AHMEDABAD: Gujarat’s real estate sector is undergoing a significant transformation as redevelopment and joint development projects rapidly gain traction due to rising land prices and changing business models. Official statistics reveal a notable increase in registered development agreements, indicating that builders and landowners are opting for partnership models rather than outright land acquisitions.
In 2024, a total of 777 redevelopment and joint development agreements were recorded in Gujarat, generating over Rs 55 crore in stamp duty for the state government. The momentum continued into 2025, with 983 agreements registered by November 30, yielding more than Rs 59 crore in stamp duty—a clear sign of intensified interest in such ventures.
Ahmedabad is at the forefront of this shift, having registered 116 development agreements in 2024, contributing Rs 23.64 crore to the state’s stamp duty. In 2025, 119 agreements have already been documented, with collections increasing to Rs 26.60 crore. Experts in real estate attribute much of this activity to the redevelopment of existing housing societies.
Industry insiders suggest that escalating land prices are pushing developers towards joint development arrangements, allowing them to share risks and benefits. For landowners, this model yields significantly better returns than traditional land sales.
“The increase in redevelopment projects in Ahmedabad reflects greater clarity today for developers and buyers alike,” stated Tejas Joshi, president of CREDAI Gujarat. He noted that specific incentives, such as reduced FSI for redevelopment projects, could further stimulate this trend, reshaping the city’s skyline.

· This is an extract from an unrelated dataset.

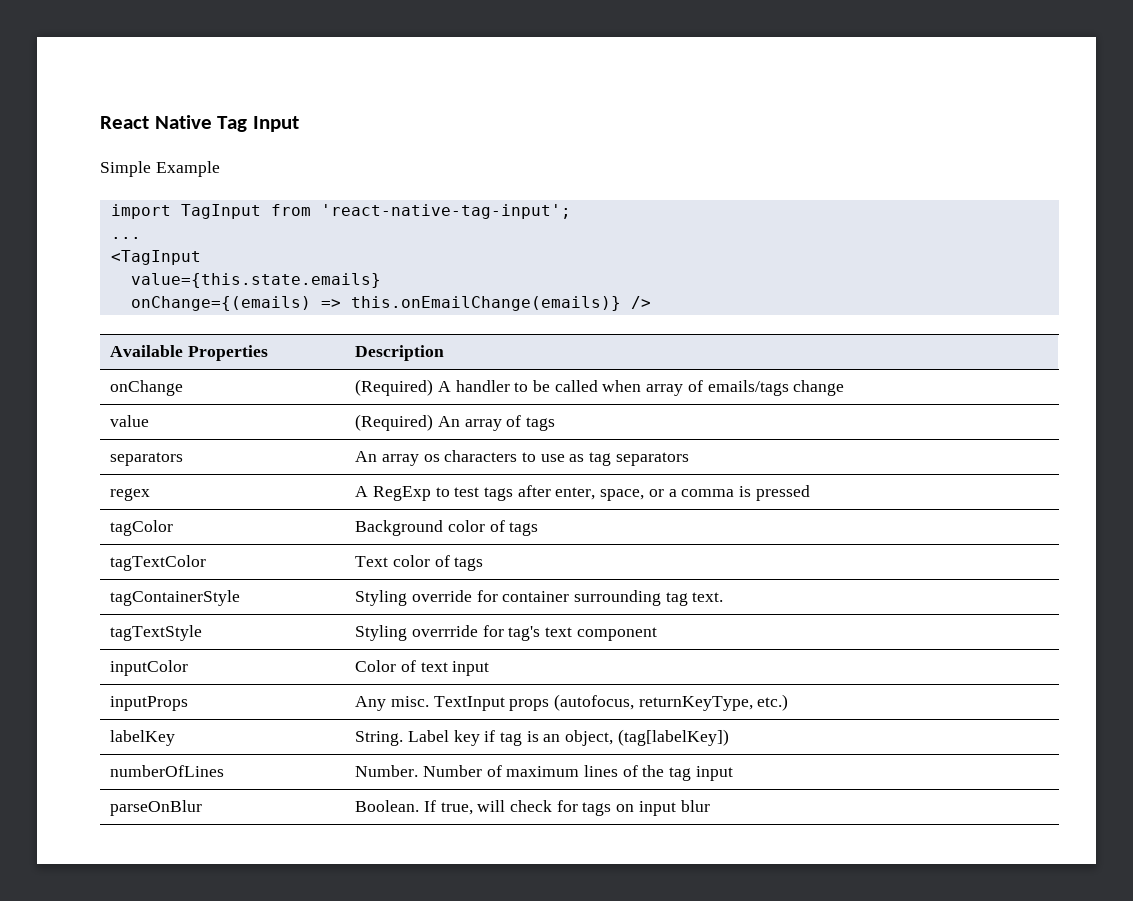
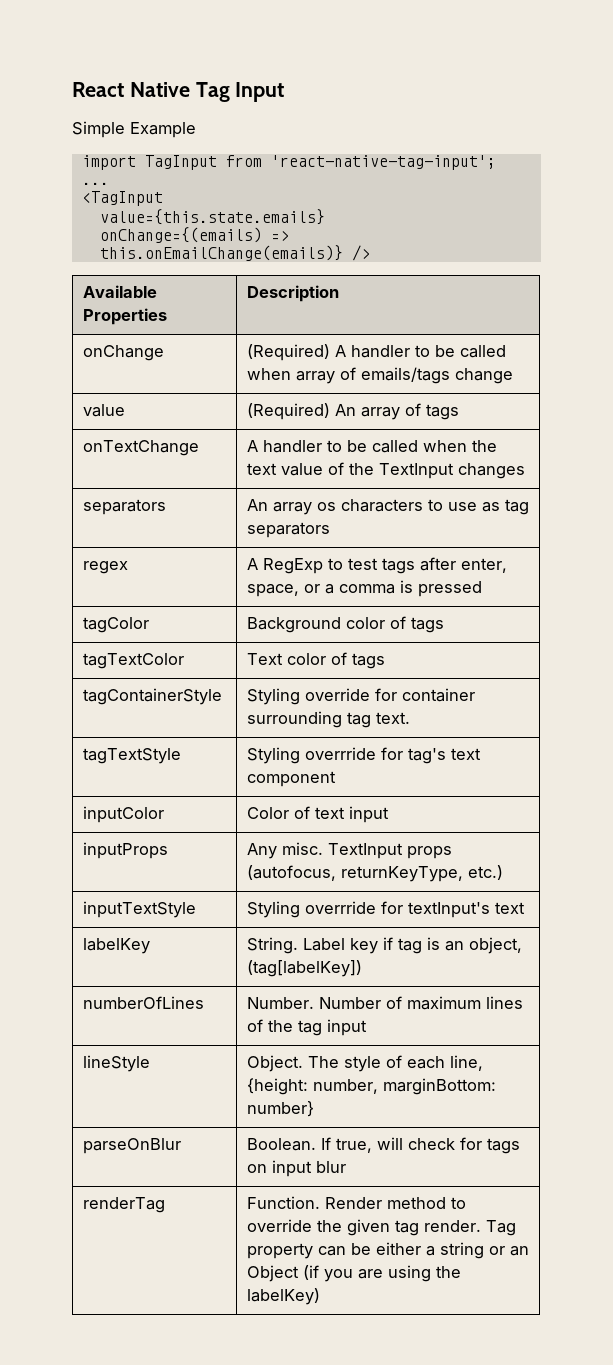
+ onTextChange | A handler to be called when the text value of the TextInput changes
+ inputTextStyle | Styling overrride for textInput's text
+ lineStyle | Object. The style of each line, {height: number, marginBottom: number}
+ renderTag | Function. Render method to override the given tag render. Tag property can be either a string or an Object (if you are using the labelKey)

Joshi added, “Landowners are keen to leverage their assets by collaborating with developers, which also fosters long-term business opportunities for future generations.”
Developers are echoing this sentiment. Taral Shah, a local developer, explained that joint development and joint venture models are becoming the preferred choice, particularly in high-value areas. “While landowners may receive payments later, they earn 20–25% more compared to a straightforward land sale. In premium regions, their share from project sales is considerably higher,” he elaborated.
From a legal perspective, redevelopment arrangements provide clarity. Advocate Ravi Shah highlighted that societies undergoing redevelopment typically enter into agreements that incur a stamp duty of 3.5% and a registration fee of 1%, based on the jantri value of land and construction.